------ Recorded information ------

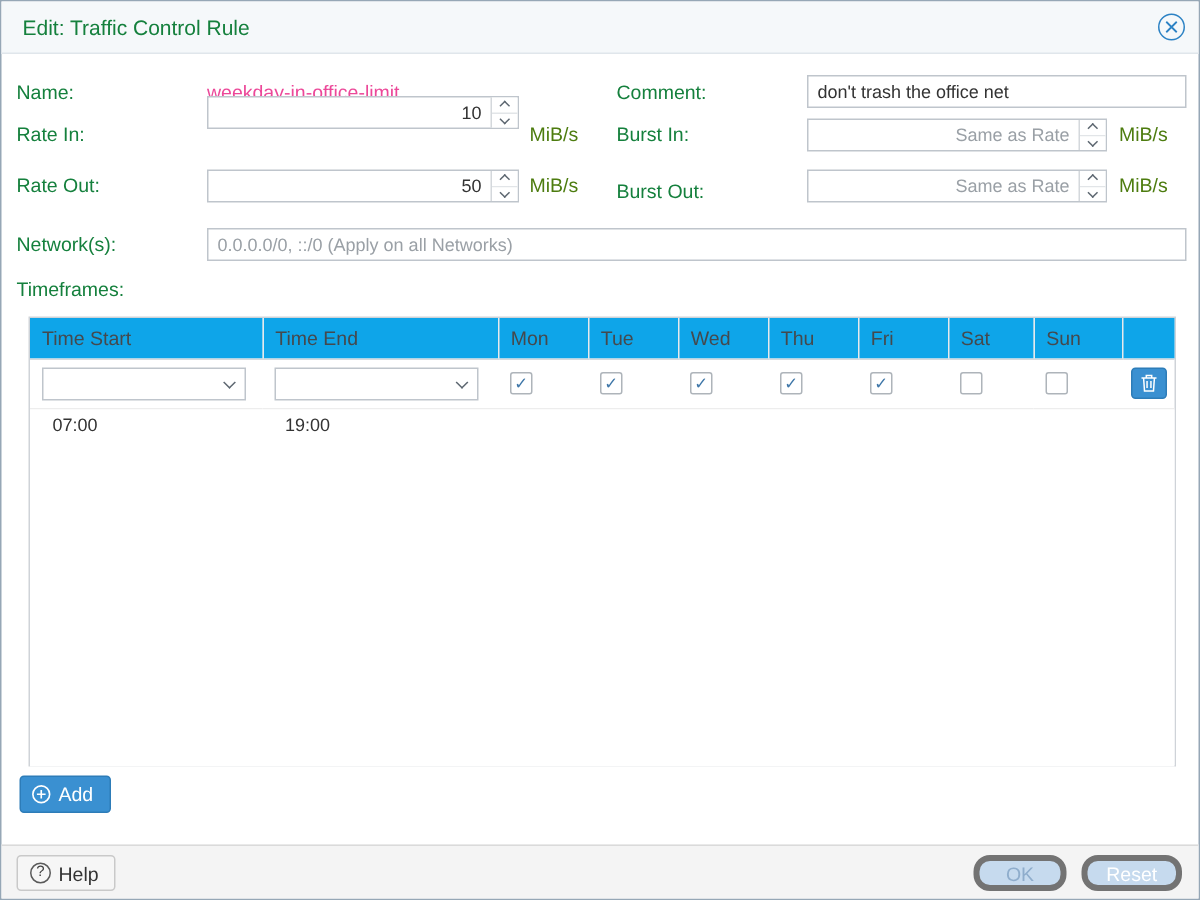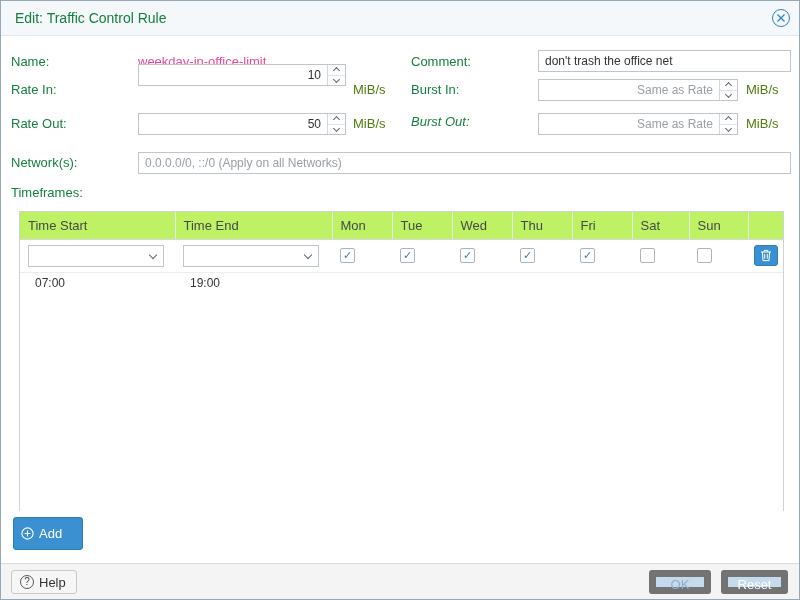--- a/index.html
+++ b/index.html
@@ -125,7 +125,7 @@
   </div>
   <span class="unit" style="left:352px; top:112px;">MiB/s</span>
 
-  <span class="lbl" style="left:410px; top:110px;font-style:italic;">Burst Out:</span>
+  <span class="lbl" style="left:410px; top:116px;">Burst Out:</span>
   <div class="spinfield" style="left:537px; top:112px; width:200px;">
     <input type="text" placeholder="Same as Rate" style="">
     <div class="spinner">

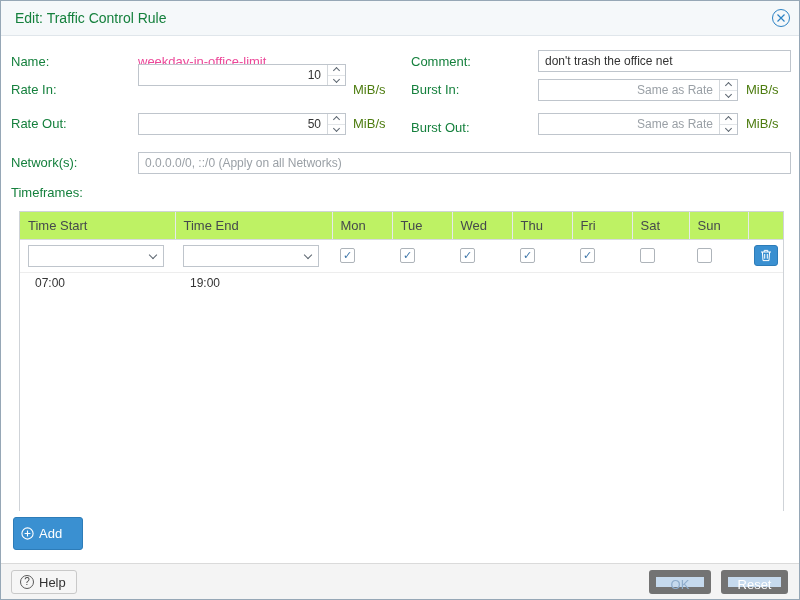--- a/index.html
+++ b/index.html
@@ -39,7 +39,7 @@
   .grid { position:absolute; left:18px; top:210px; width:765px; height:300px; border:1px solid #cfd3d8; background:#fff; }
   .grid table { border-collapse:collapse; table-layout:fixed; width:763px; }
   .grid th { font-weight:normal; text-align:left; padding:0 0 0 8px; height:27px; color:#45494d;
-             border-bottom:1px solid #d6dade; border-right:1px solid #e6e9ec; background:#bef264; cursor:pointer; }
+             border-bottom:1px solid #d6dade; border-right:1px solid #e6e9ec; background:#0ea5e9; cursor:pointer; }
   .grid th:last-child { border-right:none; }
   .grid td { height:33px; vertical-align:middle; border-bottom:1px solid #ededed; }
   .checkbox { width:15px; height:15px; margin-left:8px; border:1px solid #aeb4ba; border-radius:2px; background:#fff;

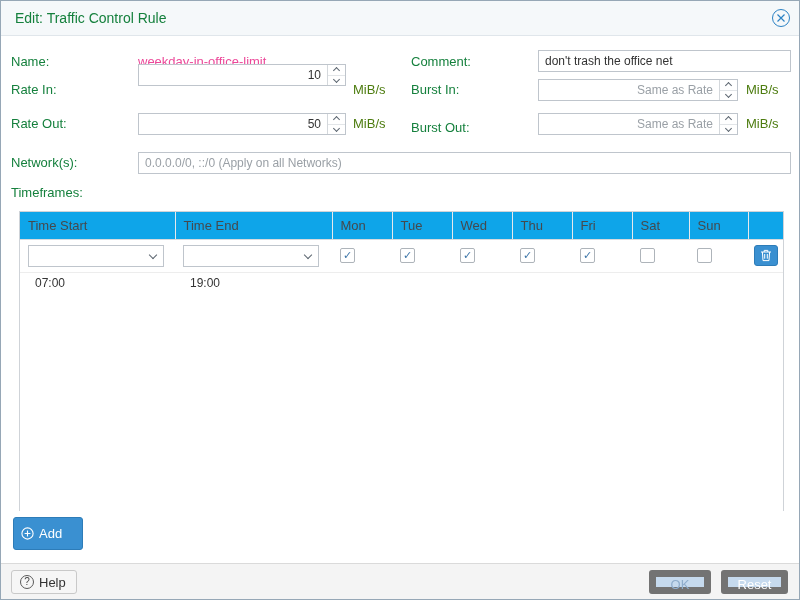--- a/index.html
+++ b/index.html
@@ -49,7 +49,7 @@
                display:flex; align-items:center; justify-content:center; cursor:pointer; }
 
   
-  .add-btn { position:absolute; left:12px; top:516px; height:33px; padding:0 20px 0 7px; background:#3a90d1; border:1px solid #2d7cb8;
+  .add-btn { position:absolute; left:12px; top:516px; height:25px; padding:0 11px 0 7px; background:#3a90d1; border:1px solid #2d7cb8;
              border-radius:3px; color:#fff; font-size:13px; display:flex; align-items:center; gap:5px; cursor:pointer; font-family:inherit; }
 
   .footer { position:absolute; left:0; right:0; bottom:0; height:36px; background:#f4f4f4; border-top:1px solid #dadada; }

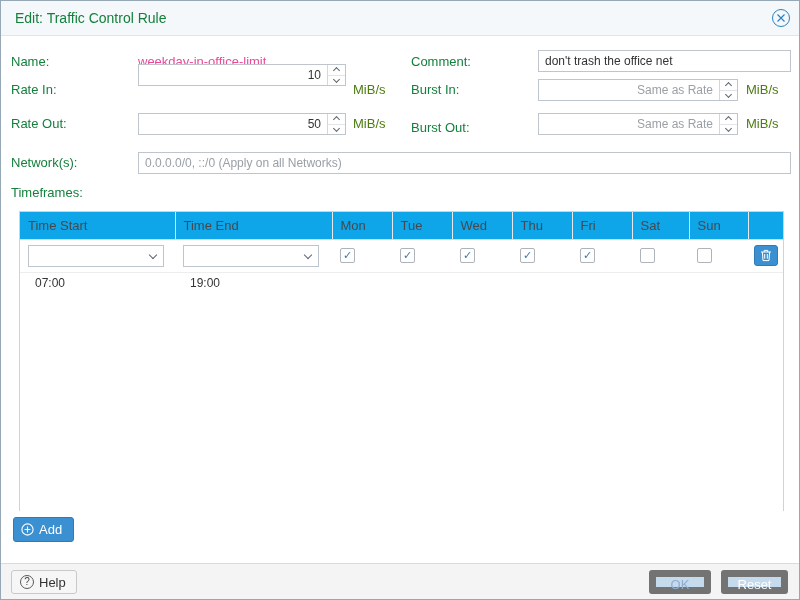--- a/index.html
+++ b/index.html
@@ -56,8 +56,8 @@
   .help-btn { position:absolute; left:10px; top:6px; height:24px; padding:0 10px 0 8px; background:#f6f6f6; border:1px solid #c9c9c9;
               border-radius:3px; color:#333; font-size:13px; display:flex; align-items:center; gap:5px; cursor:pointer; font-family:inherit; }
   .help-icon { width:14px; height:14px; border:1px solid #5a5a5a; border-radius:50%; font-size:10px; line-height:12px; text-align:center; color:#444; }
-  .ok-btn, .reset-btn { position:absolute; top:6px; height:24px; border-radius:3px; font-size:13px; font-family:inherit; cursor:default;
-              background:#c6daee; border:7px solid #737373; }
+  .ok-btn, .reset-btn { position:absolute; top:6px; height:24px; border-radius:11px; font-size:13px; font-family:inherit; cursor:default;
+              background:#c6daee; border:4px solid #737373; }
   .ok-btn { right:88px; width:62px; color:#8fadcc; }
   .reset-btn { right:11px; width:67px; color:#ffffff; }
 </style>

------
------ Recorded information ------

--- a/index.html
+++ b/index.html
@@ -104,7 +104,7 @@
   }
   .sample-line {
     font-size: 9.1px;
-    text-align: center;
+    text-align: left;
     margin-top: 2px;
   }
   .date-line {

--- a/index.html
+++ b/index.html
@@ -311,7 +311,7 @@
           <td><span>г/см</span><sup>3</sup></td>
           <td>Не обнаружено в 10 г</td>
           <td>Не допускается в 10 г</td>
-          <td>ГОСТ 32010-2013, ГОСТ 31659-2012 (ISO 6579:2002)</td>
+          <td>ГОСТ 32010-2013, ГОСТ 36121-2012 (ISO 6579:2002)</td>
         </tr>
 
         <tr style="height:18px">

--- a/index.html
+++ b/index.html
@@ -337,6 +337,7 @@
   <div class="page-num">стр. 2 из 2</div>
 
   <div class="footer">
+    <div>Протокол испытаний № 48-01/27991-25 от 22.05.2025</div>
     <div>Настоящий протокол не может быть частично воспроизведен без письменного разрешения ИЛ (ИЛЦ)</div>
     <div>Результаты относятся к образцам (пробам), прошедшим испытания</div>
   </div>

------

▶ Work instruction
Everything from the line above that contains "20px 0 7px; background:#3a90d1; border:1px solid #2d7cb8;" down to the line that contains "border-radius:3px; color:#333; font-size:13px;" must be reproduced exactly, both ends included. Omit the pictures.

▶ Answer to this problem
-  .add-btn { position:absolute; left:12px; top:516px; height:33px; padding:0 20px 0 7px; background:#3a90d1; border:1px solid #2d7cb8;
+  .add-btn { position:absolute; left:12px; top:516px; height:25px; padding:0 11px 0 7px; background:#3a90d1; border:1px solid #2d7cb8;
              border-radius:3px; color:#fff; font-size:13px; display:flex; align-items:center; gap:5px; cursor:pointer; font-family:inherit; }
 
   .footer { position:absolute; left:0; right:0; bottom:0; height:36px; background:#f4f4f4; border-top:1px solid #dadada; }

--- a/index.html
+++ b/index.html
@@ -56,8 +56,8 @@
   .help-btn { position:absolute; left:10px; top:6px; height:24px; padding:0 10px 0 8px; background:#f6f6f6; border:1px solid #c9c9c9;
               border-radius:3px; color:#333; font-size:13px; display:flex; align-items:center; gap:5px; cursor:pointer; font-family:inherit; }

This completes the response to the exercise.